= Farideh Mostafavi Khomeini =

Iranian religious scholar (born 1943)

Sayyida Farideh Mostafavi Khomeini (فریده مصطفوی خمینی; born 1943) is an Iranian female religious scholar and Ruhollah Khomeini's youngest daughter.

Farideh Mostafavi studied Islamic studies at home as well as in several maktabs of Qom in the 1970s. Remarkably, she began her formal ḥawza education in the women's section (Dar al-Zahra) of Ayatollah Shariatmadari’s hawza Dar al-Tabligh.
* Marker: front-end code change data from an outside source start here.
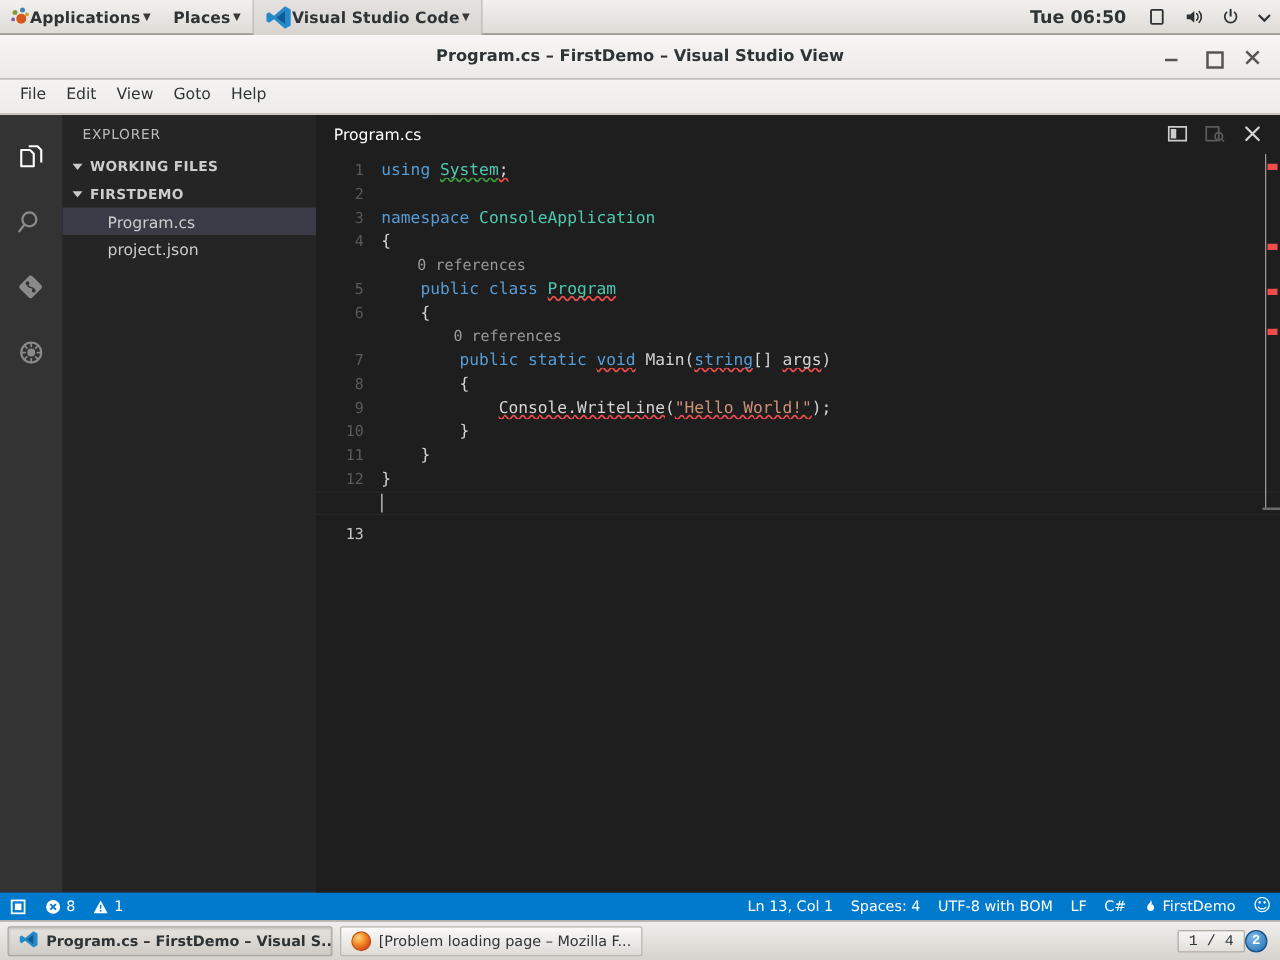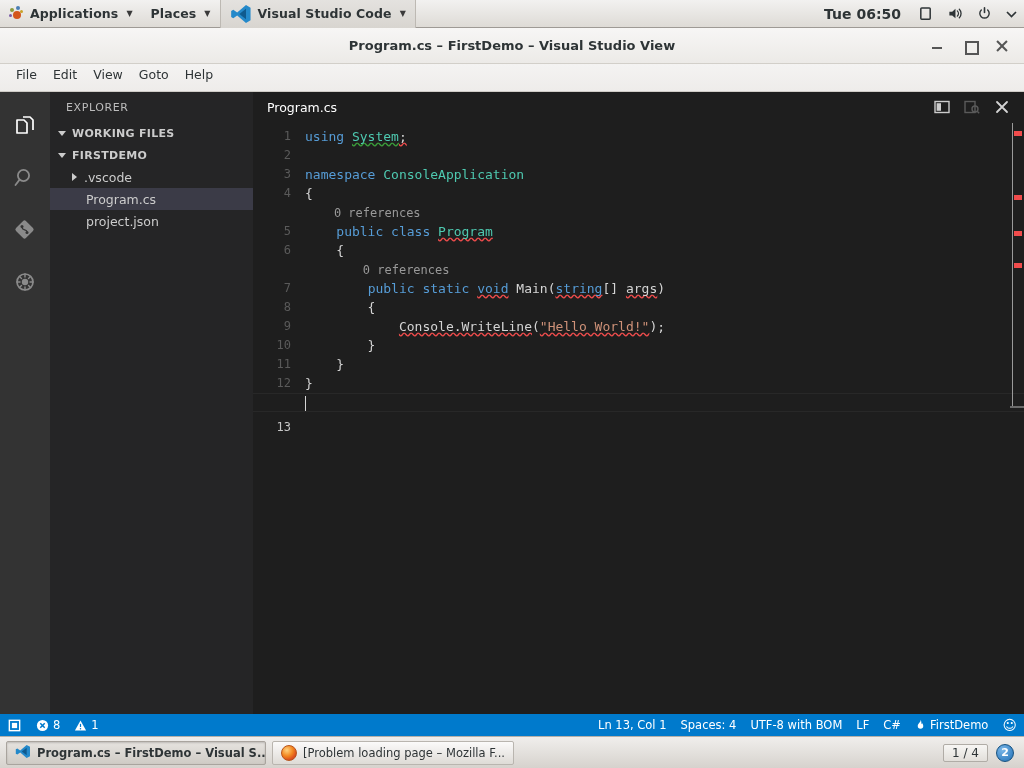--- a/index.html
+++ b/index.html
@@ -14,21 +14,21 @@
 
   
   .gnome-panel {
     position: absolute; left: 0; top: 0; width: 1024px; height: 28px;
     background: linear-gradient(to bottom, #f2f1f0 0%, #e8e6e3 50%, #dedbd6 100%);
     border-bottom: 1px solid #9e9a95;
     display: flex; align-items: center;
     font-size: 12.5px; color: #2e3436;
   }
   .gp-item {
-    display: flex; align-items: center; gap: 6px;
+    display: flex; align-items: center; gap: 0;
     height: 28px; padding: 0 9px; white-space: nowrap;
   }
   .gp-item.active {
     background: linear-gradient(to bottom, #e4e2df, #d8d5d0);
     border-left: 1px solid #bdb9b3; border-right: 1px solid #bdb9b3;
   }
   .gp-label { font-weight: bold; font-size: 12.5px; letter-spacing: .1px; }
   .gp-caret { font-size: 8px; color: #3a3a3a; margin-left: 2px; }
   .gp-right { margin-left: auto; display: flex; align-items: center; }
   .gp-clock { font-weight: bold; font-size: 14px; padding: 0 10px; }
@@ -197,21 +197,21 @@
     font-size: 11.5px; color: #2e3436; white-space: nowrap; overflow: hidden;
     border: 1px solid #b9b5af; border-radius: 2px;
     background: linear-gradient(to bottom,#fbfafa,#dedbd6);
   }
   .tb-item.active {
     background: linear-gradient(to bottom,#e6e3df,#cfcbc5);
     border-color: #a9a49e;
     box-shadow: inset 0 1px 2px rgba(0,0,0,.18);
     font-weight: bold;
   }
-  .tb-right { margin-left: auto; display: flex; align-items: center; gap: 8px; padding-right: 4px; }
+  .tb-right { margin-left: auto; display: flex; align-items: center; gap: 0; padding-right: 4px; font-family: Liberation Mono, monospace; }
   .ws-pager {
     font-size: 12px; color: #2e3436; border: 1px solid #b0aca6;
     padding: 1px 8px; background: linear-gradient(to bottom,#f7f6f4,#e2dfda); border-radius: 2px;
   }
   .ws-badge {
     width: 18px; height: 18px; border-radius: 50%;
     background: radial-gradient(circle at 35% 30%, #7bb7e8, #1f6fb5);
     color: #fff; font-size: 11px; font-weight: bold;
     display: flex; align-items: center; justify-content: center;
     border: 1px solid #14507f;
@@ -336,24 +336,20 @@
         <div class="sb-section">
           <span class="tri tri-down"></span>
           <span>WORKING FILES</span>
         </div>
 
         <div class="sb-section">
           <span class="tri tri-down"></span>
           <span>FIRSTDEMO</span>
         </div>
 
-        <div class="sb-row">
-          <span class="tri tri-right" style="margin-right:7px"></span>
-          <span>.vscode</span>
-        </div>
         <div class="sb-row indent2 selected">
           <span>Program.cs</span>
         </div>
         <div class="sb-row indent2">
           <span>project.json</span>
         </div>
       </div>
 
       <div class="editor-area">
         <div class="tabsbar">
Ayatollah Shariatmadari was later a major opponent of Khomeini during the 1979 revolution, although Shariatmadari had saved Khomeini's life in the 1960s. Mrs Mostafavi later studied at Maktab-e Tawhid and completed her studies at Jamiat al-Zahra in Qom. She now teaches at Jamiat al-Zahra and has been a member of the board of trustees of Jamiat al-Zahra since 1990.

Mostafavi used to run a charity, together with other women, called Moasseseh Davazdah-e Farvadin, which built a public bath for women in Qom and ran sewing and cooking classes. She was also one of the co-founders, together with Fatemeh Tabatabai, the daughter in law of Khomeini, of the Jamiat-e Zanan-e Jomhuri-ye Islami, the Society of Women of the Islamic Republic.